### TASK DESCRIPTION
Return all the entries word for word, minus the pictures.

### SUPPLIED DATA
-----
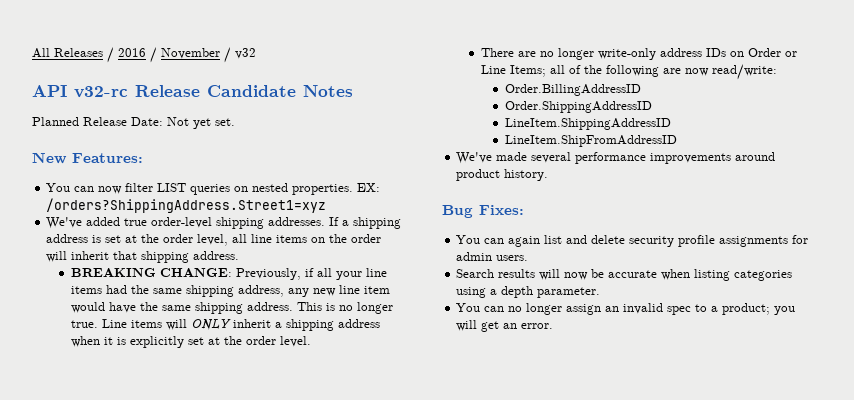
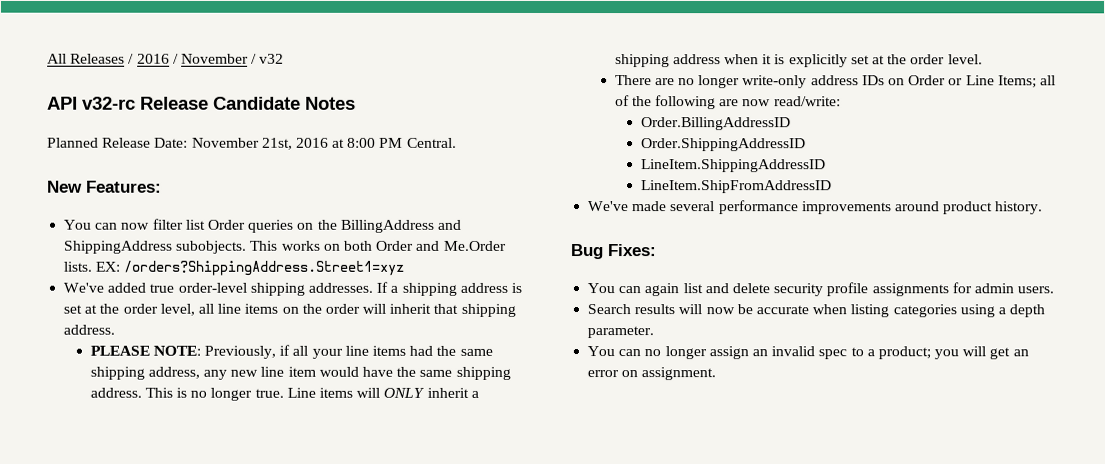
- Planned Release Date: Not yet set.
+ Planned Release Date: November 21st, 2016 at 8:00 PM Central.
- You can now filter LIST queries on nested properties.
+ You can now filter list Order queries on the BillingAddress and ShippingAddress subobjects. This works on both Order and Me.Order lists.
- BREAKING CHANGE: Previously, if all your line items had the same shipping address, any new line item would have the same shipping address.
+ PLEASE NOTE: Previously, if all your line items had the same shipping address, any new line item would have the same shipping address.
- You can no longer assign an invalid spec to a product; you will get an error.
+ You can no longer assign an invalid spec to a product; you will get an error on assignment.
-----
### RESULT OF THIS TASK
- Planned Release Date: Not yet set.
+ Planned Release Date: November 21st, 2016 at 8:00 PM Central.
- You can now filter LIST queries on nested properties.
+ You can now filter list Order queries on the BillingAddress and ShippingAddress subobjects. This works on both Order and Me.Order lists.
- BREAKING CHANGE: Previously, if all your line items had the same shipping address, any new line item would have the same shipping address.
+ PLEASE NOTE: Previously, if all your line items had the same shipping address, any new line item would have the same shipping address.
- You can no longer assign an invalid spec to a product; you will get an error.
+ You can no longer assign an invalid spec to a product; you will get an error on assignment.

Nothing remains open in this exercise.